• [Stored data entries]
○ ○ ○
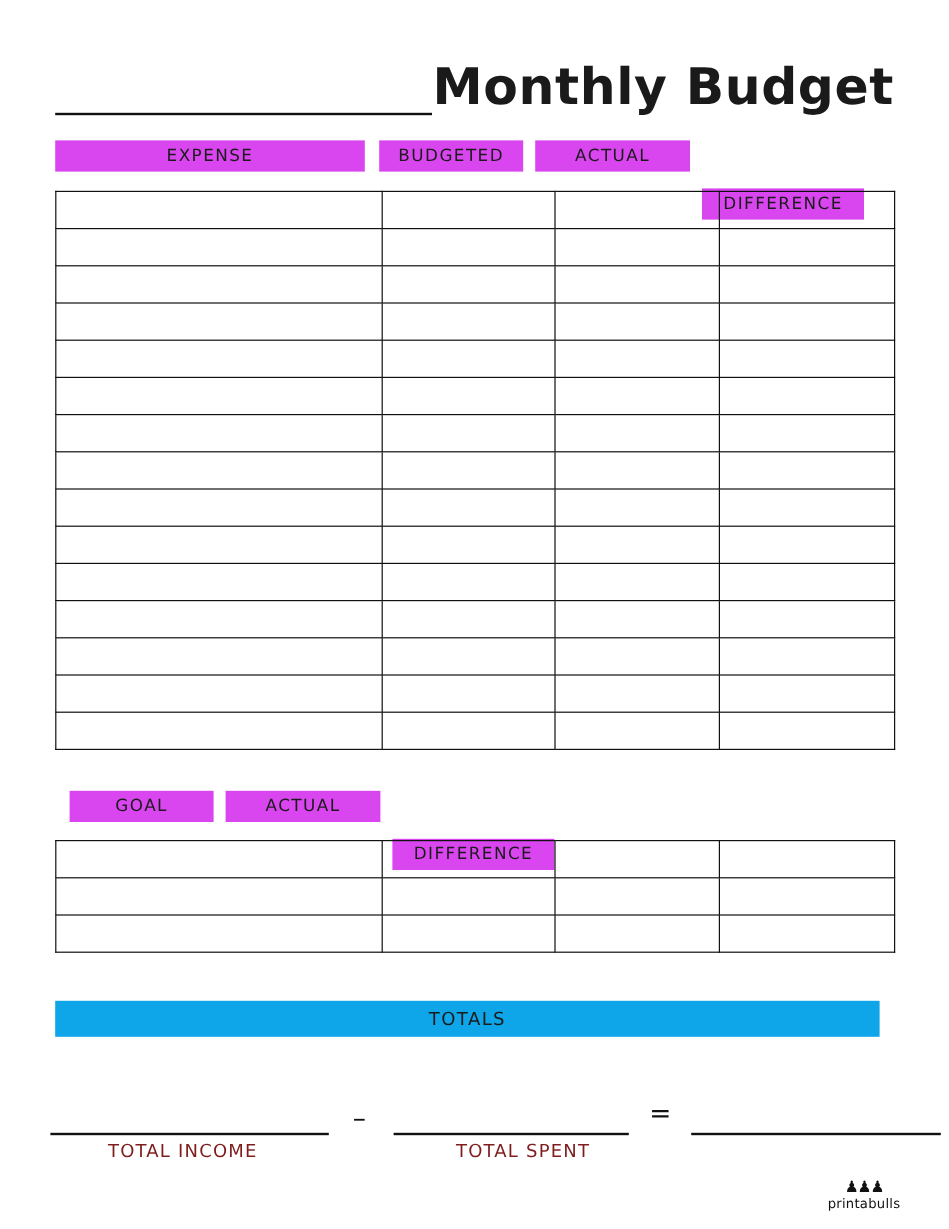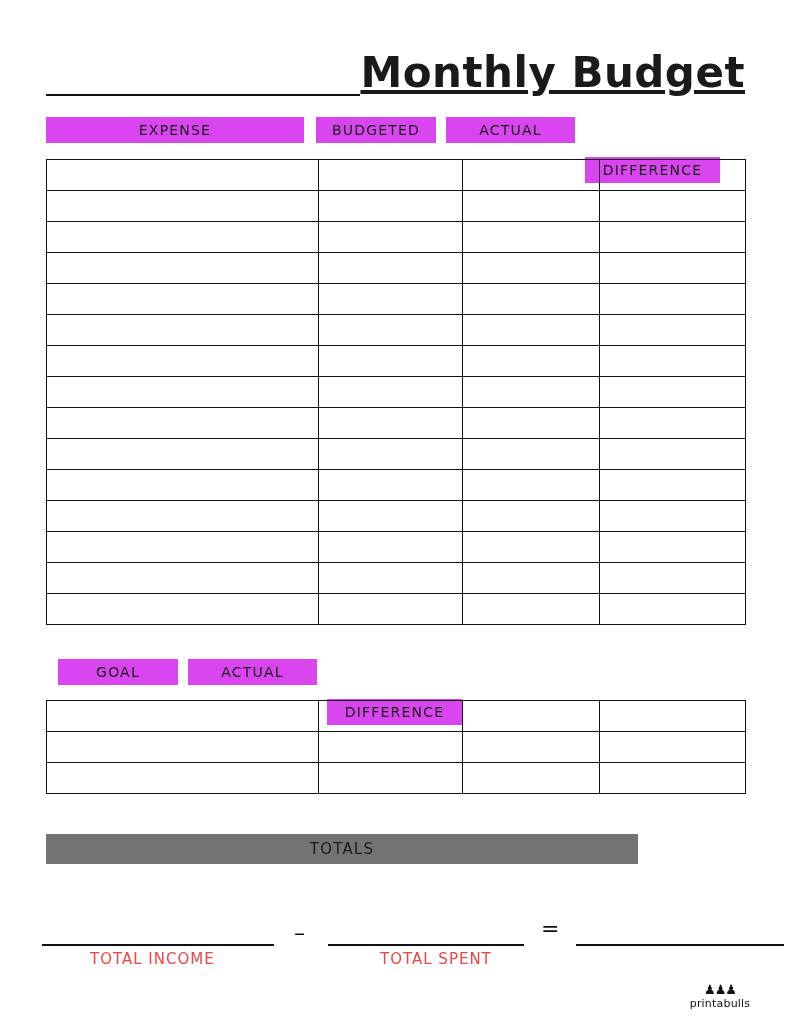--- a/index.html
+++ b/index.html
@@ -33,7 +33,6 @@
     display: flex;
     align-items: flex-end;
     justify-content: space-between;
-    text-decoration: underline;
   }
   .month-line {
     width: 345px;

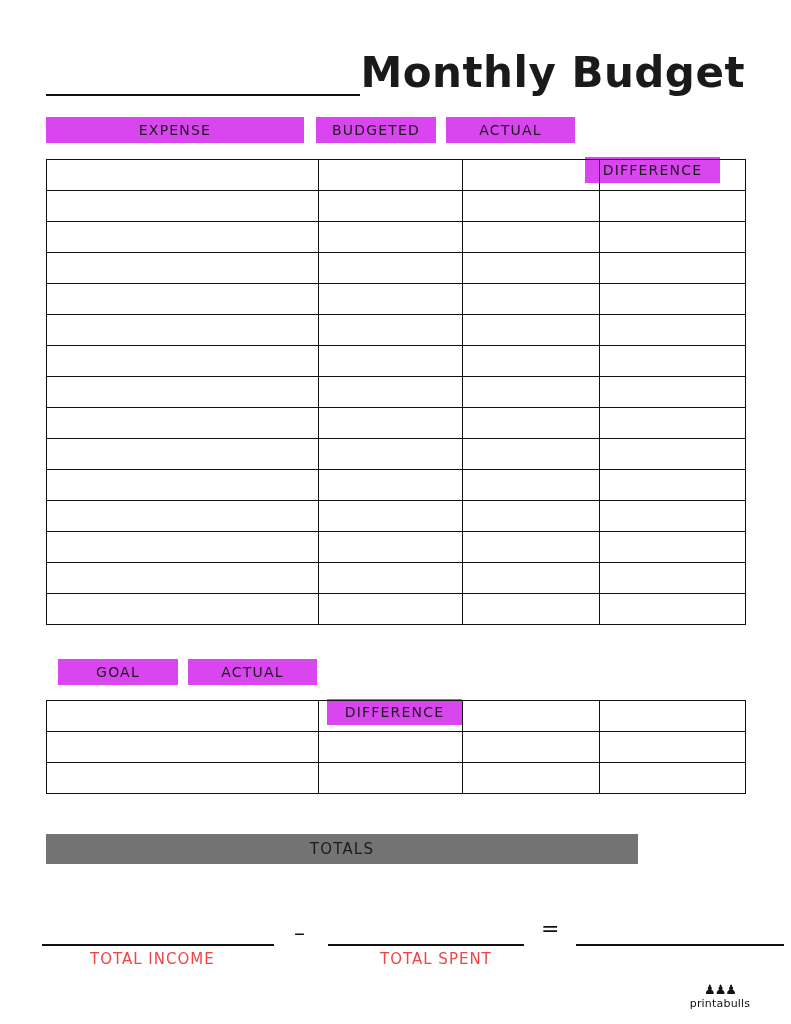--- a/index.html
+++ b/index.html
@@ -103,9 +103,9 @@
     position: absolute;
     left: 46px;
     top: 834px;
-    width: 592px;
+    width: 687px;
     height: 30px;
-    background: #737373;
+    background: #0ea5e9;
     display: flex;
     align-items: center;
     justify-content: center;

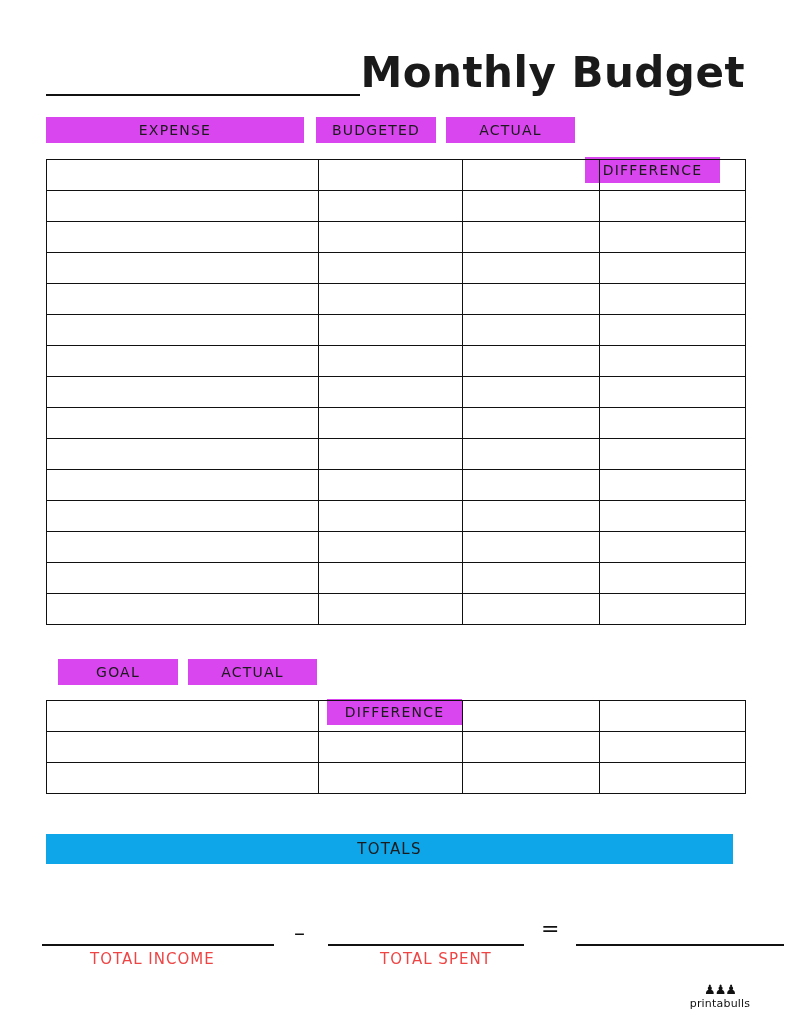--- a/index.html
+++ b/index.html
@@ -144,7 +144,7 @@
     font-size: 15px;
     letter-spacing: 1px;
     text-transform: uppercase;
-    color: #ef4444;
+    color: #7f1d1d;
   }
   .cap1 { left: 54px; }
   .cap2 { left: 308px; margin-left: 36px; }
○ ○ ○
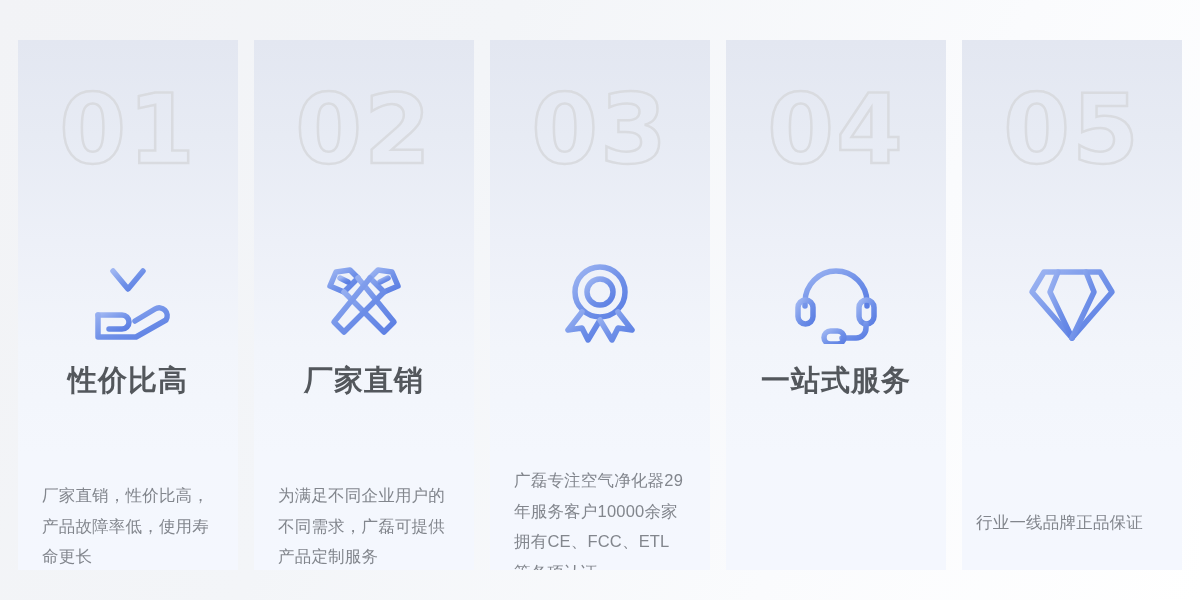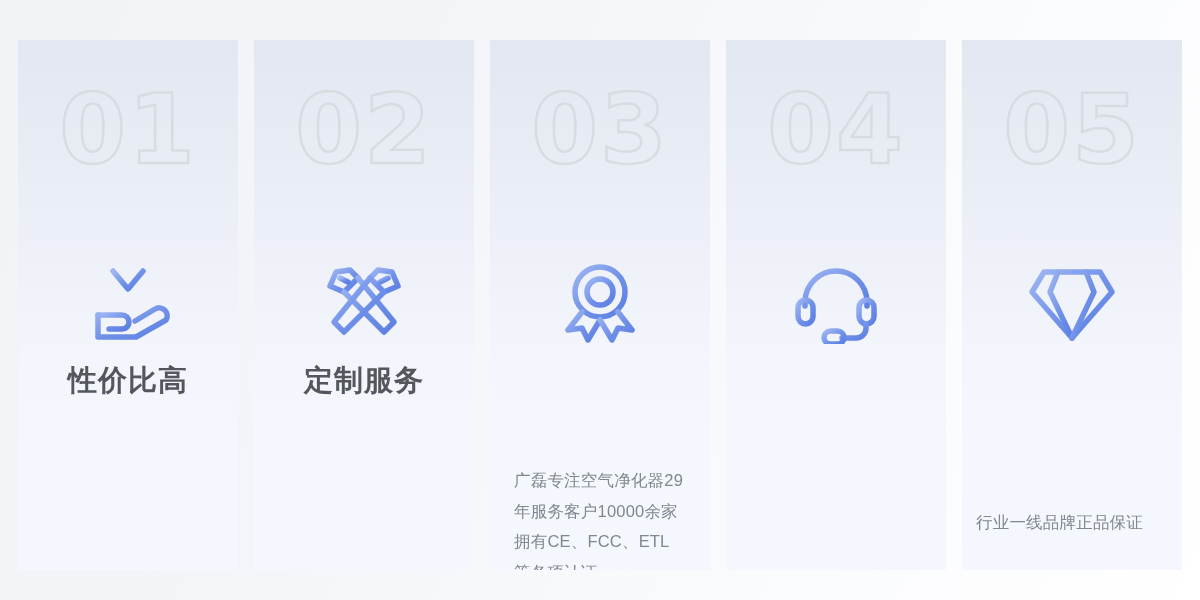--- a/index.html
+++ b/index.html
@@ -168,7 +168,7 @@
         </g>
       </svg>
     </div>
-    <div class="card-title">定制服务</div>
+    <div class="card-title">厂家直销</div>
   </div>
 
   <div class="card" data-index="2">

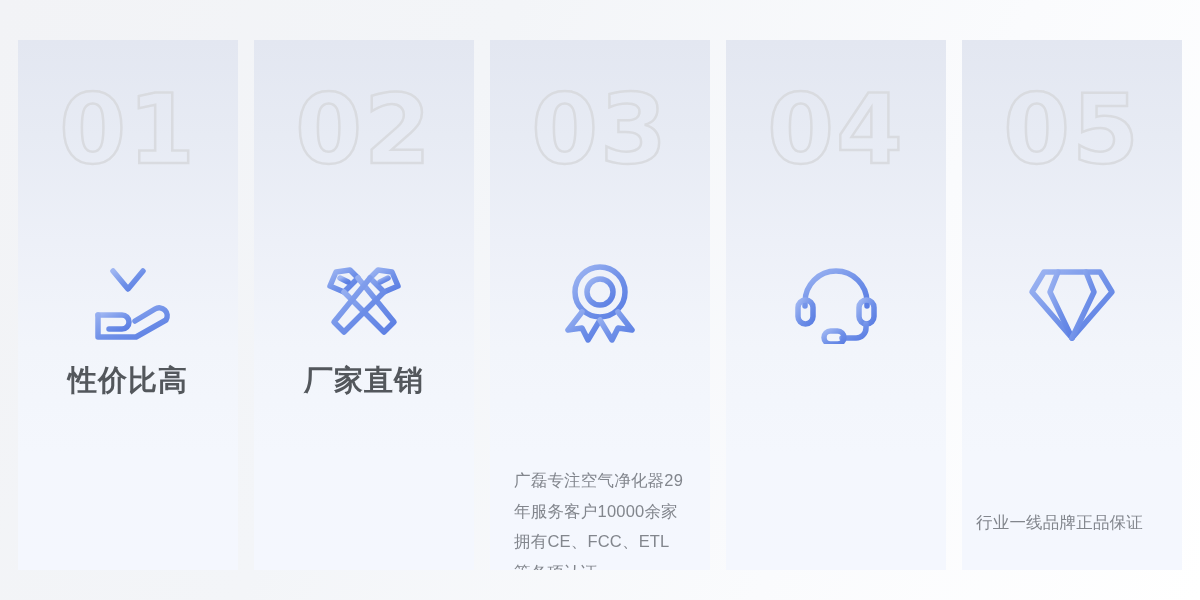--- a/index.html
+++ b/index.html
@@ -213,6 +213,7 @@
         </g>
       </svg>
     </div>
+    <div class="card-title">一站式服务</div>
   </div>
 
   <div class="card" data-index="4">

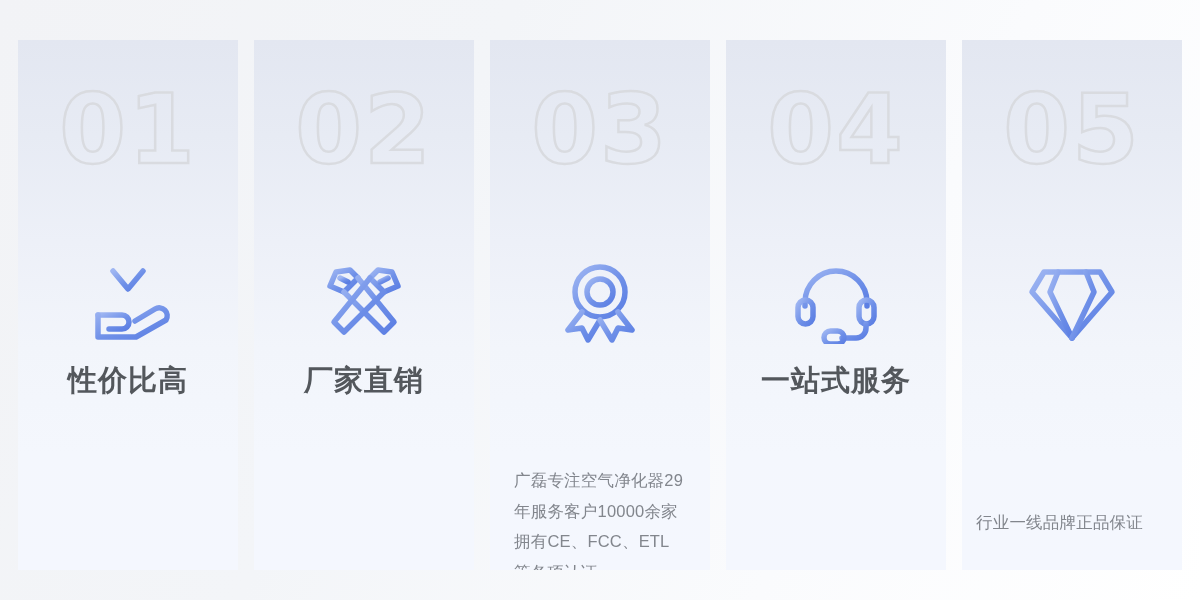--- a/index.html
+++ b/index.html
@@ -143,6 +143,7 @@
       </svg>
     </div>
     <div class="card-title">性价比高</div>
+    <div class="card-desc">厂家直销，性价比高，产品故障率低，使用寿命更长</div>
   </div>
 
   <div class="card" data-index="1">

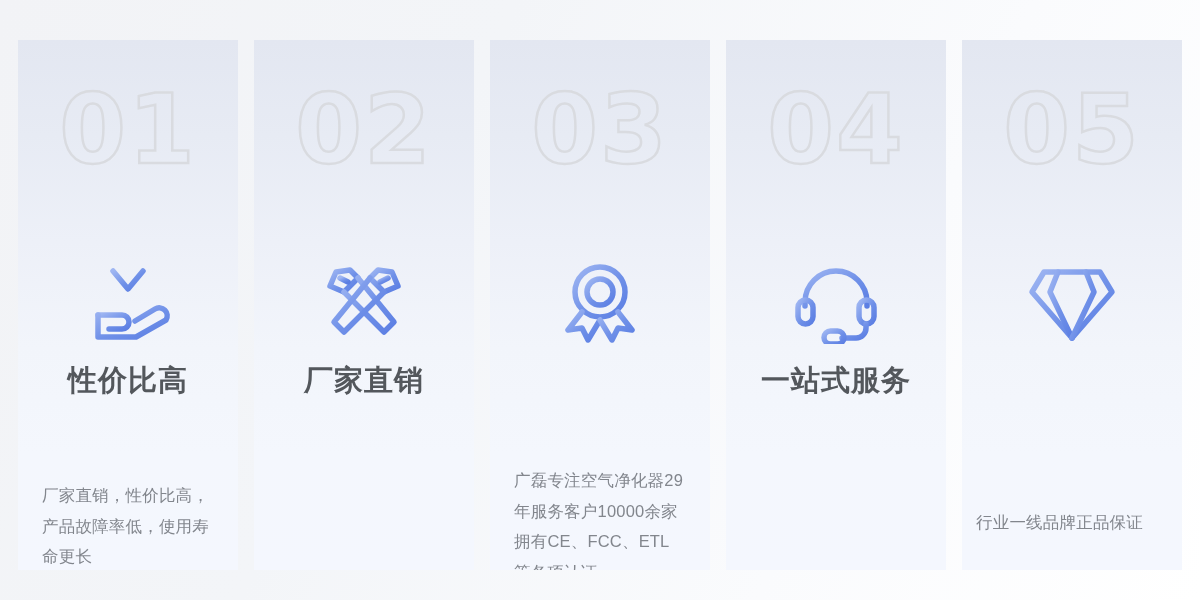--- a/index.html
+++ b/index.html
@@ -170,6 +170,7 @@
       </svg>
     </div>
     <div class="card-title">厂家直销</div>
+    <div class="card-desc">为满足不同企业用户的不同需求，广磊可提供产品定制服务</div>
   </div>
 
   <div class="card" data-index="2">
○ ○ ○
• [Task prompt] If a line in the data above holds the word "items", count it; give only the total.

• [Written solution] 2